While Blackhall had not been on hand for the stranger’s entrance into town, during a March blizzard, five months previous, he’d heard the tale of the man’s sudden appearance in enough variation to have some idea of the original circumstances of his approach.
As he’d been told it, the stranger had stumbled into the lodgings of the widow Hutnick in the tense hours of the storm. The widow happened to be on hand to greet him, as she’d been maintaining a watch on the the boy she kept on as a farmhand, Franz Tweed – younger brother to both Fredrick and Martin. As the lad attempted to cajole her small, but ornery, herd of cattle from the ravine they’d opted to shelter in, the doctor came stumbling from the darkness, revealed during, and seemingly guided by, the sudden flash of lightning.

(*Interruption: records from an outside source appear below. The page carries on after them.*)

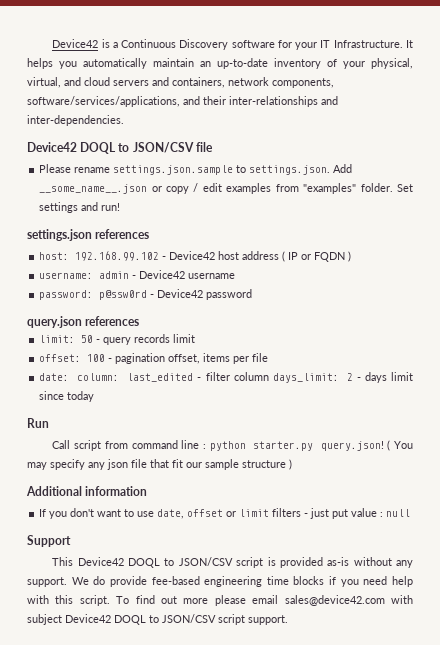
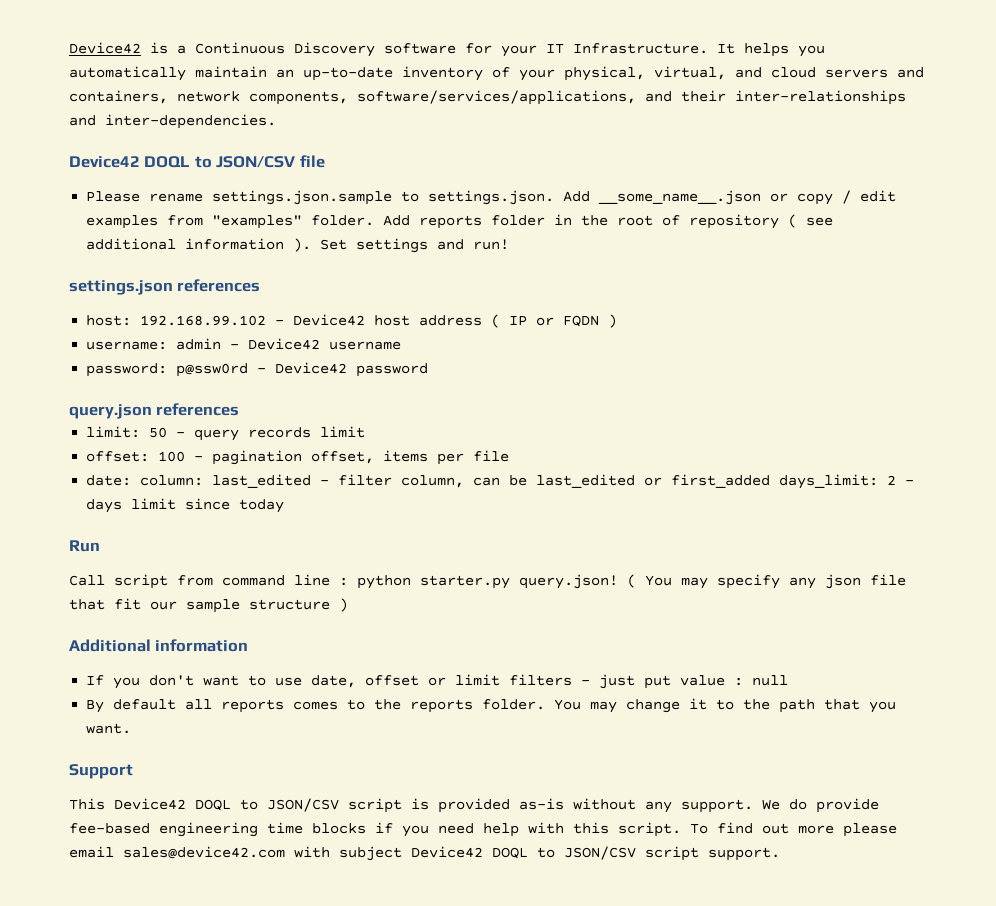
+ Add reports folder in the root of repository ( see additional information ).
- date: column: last_edited - filter column days_limit: 2 - days limit since today
+ date: column: last_edited - filter column, can be last_edited or first_added days_limit: 2 - days limit since today
+ By default all reports comes to the reports folder. You may change it to the path that you want.

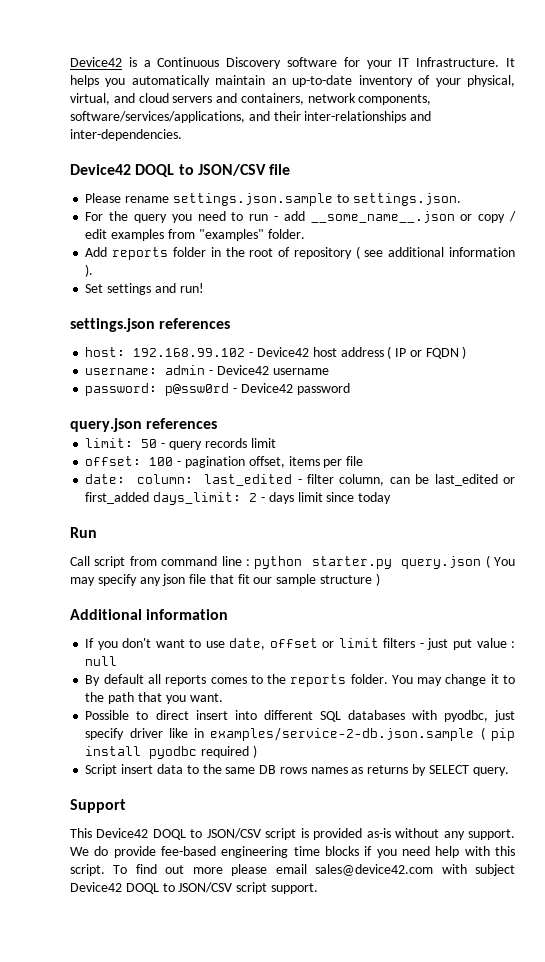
- Please rename settings.json.sample to settings.json. Add __some_name__.json or copy / edit examples from "examples" folder. Add reports folder in the root of repository ( see additional information ). Set settings and run!
+ Please rename settings.json.sample to settings.json.
+ For the query you need to run - add __some_name__.json or copy / edit examples from "examples" folder.
+ Add reports folder in the root of repository ( see additional information ).
+ Set settings and run!
- Call script from command line : python starter.py query.json! ( You may specify any json file that fit our sample structure )
+ Call script from command line : python starter.py query.json ( You may specify any json file that fit our sample structure )
+ Possible to direct insert into different SQL databases with pyodbc, just specify driver like in examples/service-2-db.json.sample ( pip install pyodbc required )
+ Script insert data to the same DB rows names as returns by SELECT query.

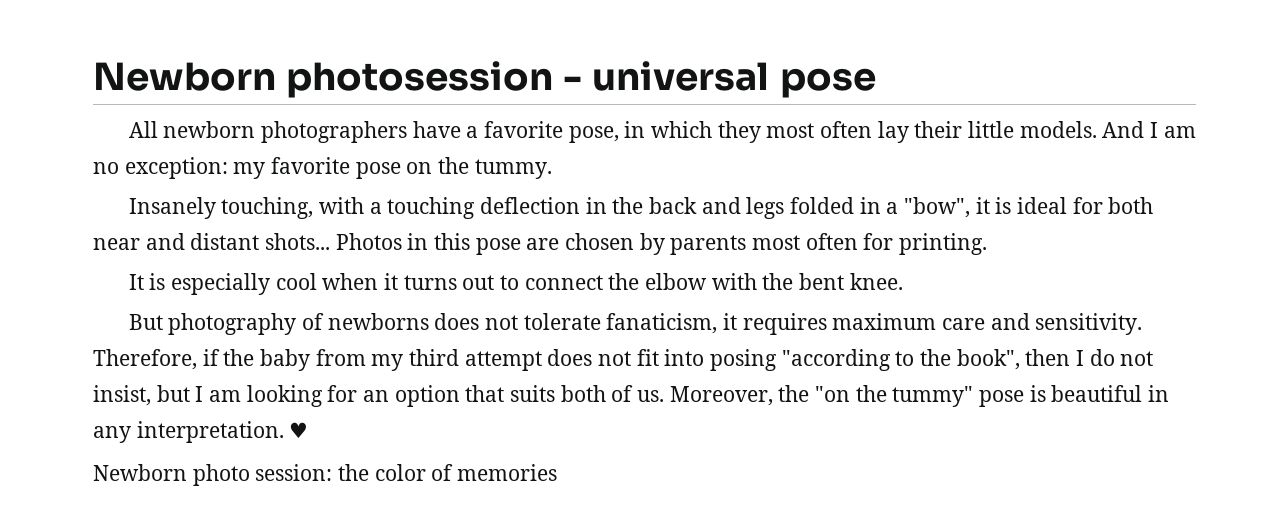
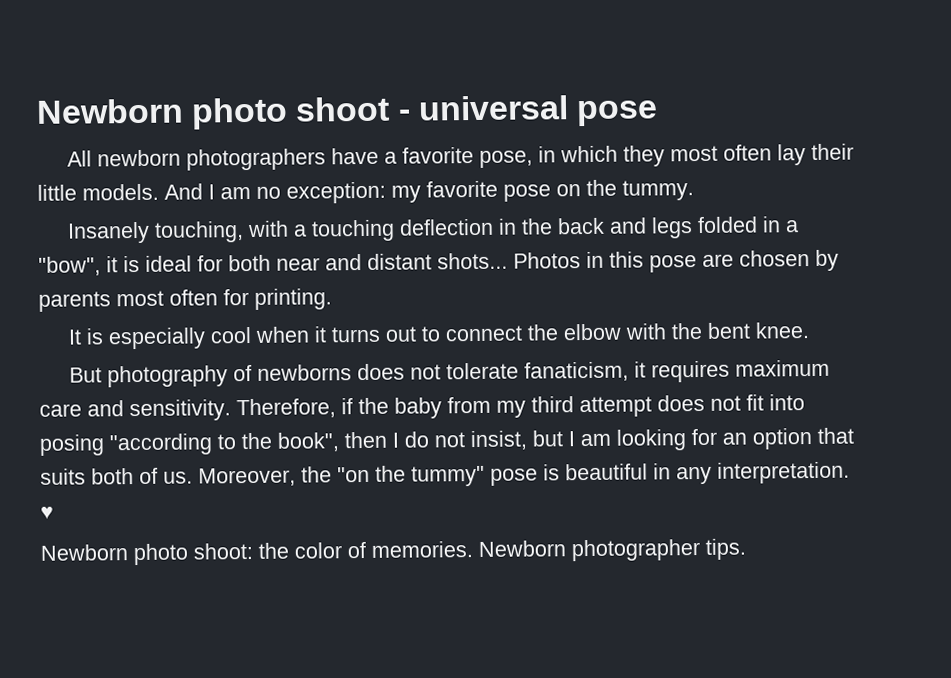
- Newborn photosession - universal pose
+ Newborn photo shoot - universal pose
- Newborn photo session: the color of memories
+ Newborn photo shoot: the color of memories. Newborn photographer tips.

Mrs. Hutnick was fond of recounting the wild eyes of the wanderer, even then. The man presented himself as Dr. Rasputin Phantasm, clairvoyant physician, and, while she put as little stock in the truth of his name as she did in the veracity of his occupation, he was forthcoming with a month’s rental for both a private room and the small commercial sample room maintained off of the lodging-house’s parlour.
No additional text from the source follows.